▶ **How to complete this task**: Write out every entry exactly as it appears, omitting the pictures.

▶ **Entries provided**:
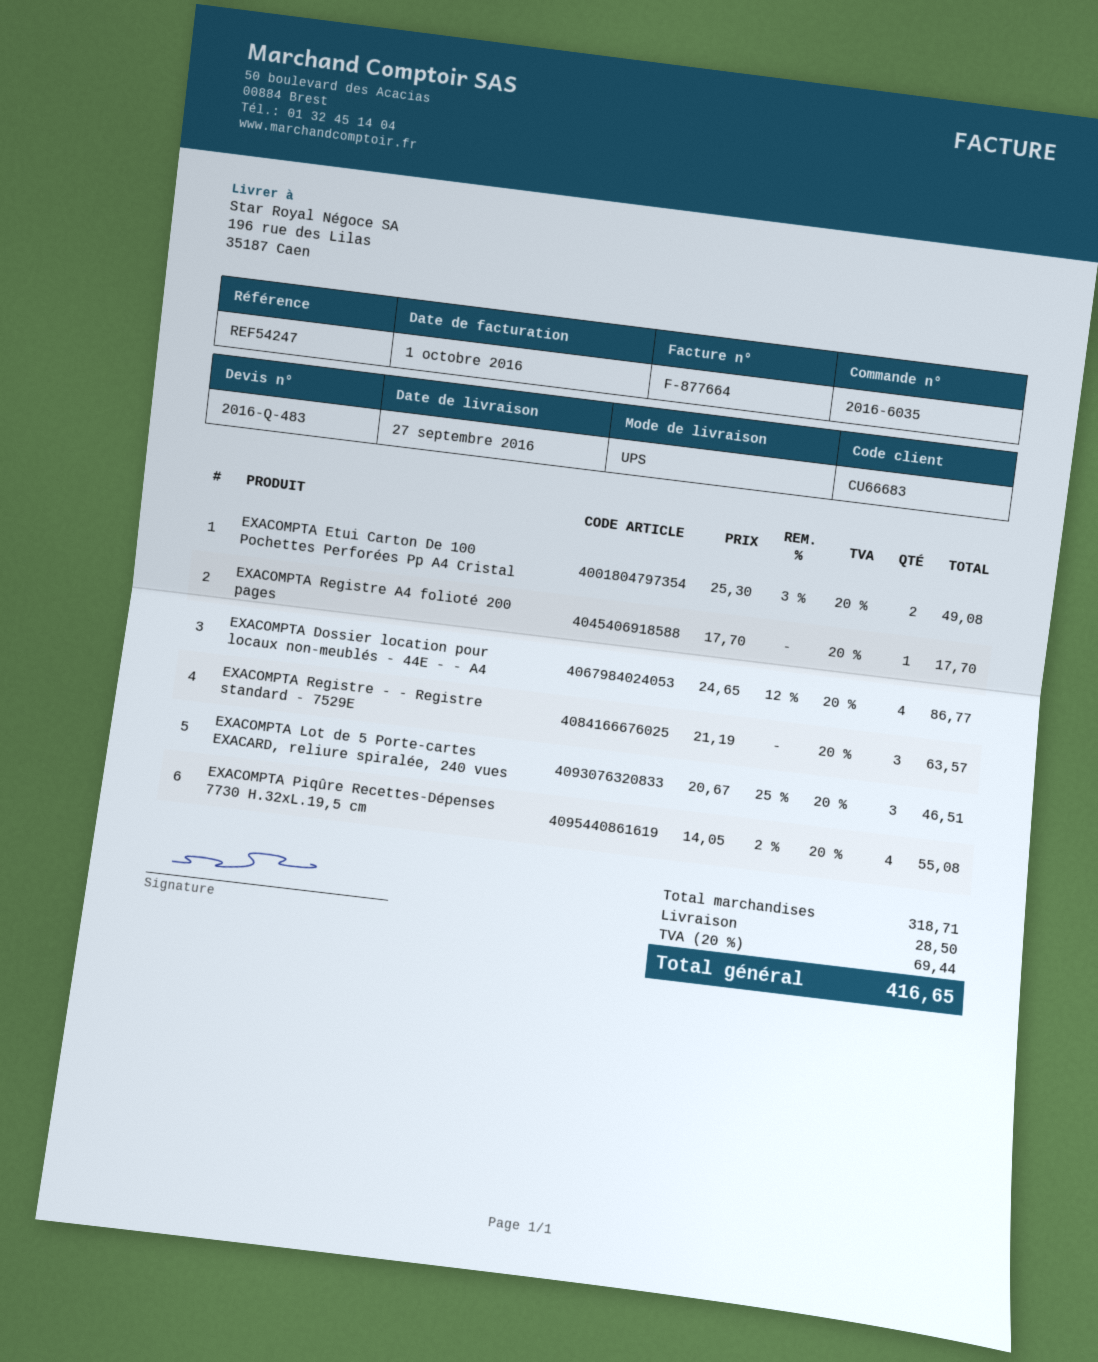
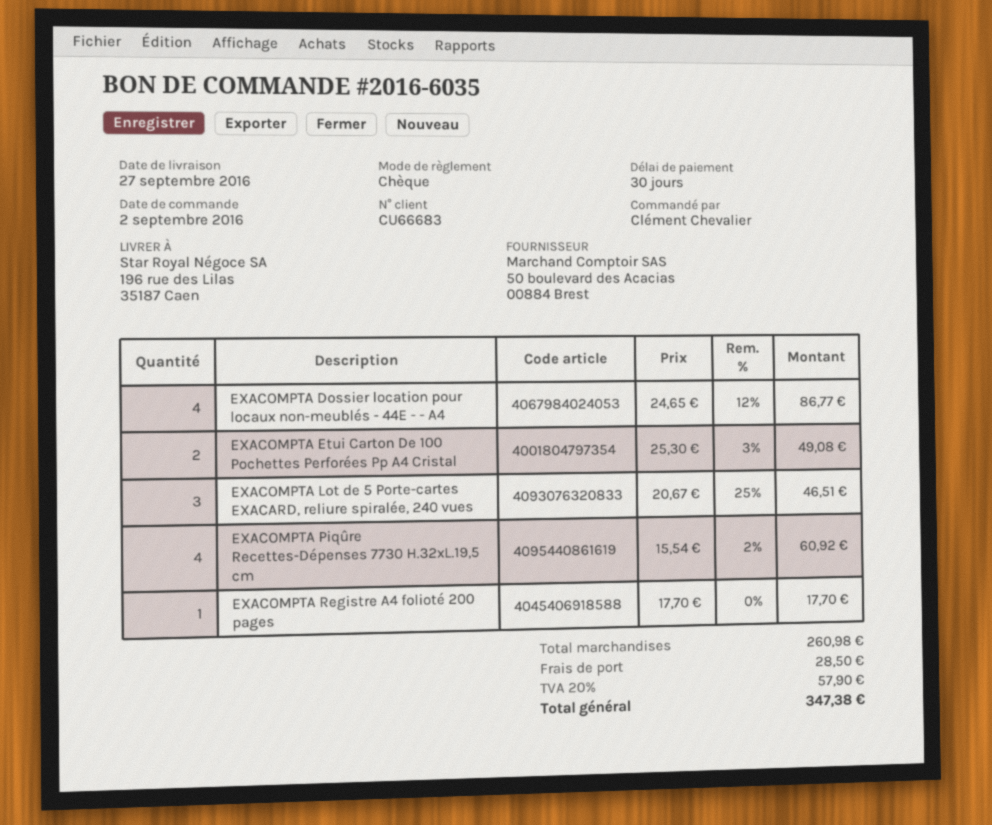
EXACOMPTA Registre - - Registre standard - 7529E: 3 x 21.19 = 63.57 -> none
EXACOMPTA Piqûre Recettes-Dépenses 7730 H.32xL.19,5 cm: 4 x 14.05 - 2% = 55.08 -> 4 x 15.54 - 2% = 60.92
subtotal: 318.71 -> 260.98
tax: 20% = 69.44 -> 20% = 57.90
total: 416.65 -> 347.38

▶ **Answer box**:
EXACOMPTA Registre - - Registre standard - 7529E: 3 x 21.19 = 63.57 -> none
EXACOMPTA Piqûre Recettes-Dépenses 7730 H.32xL.19,5 cm: 4 x 14.05 - 2% = 55.08 -> 4 x 15.54 - 2% = 60.92
subtotal: 318.71 -> 260.98
tax: 20% = 69.44 -> 20% = 57.90
total: 416.65 -> 347.38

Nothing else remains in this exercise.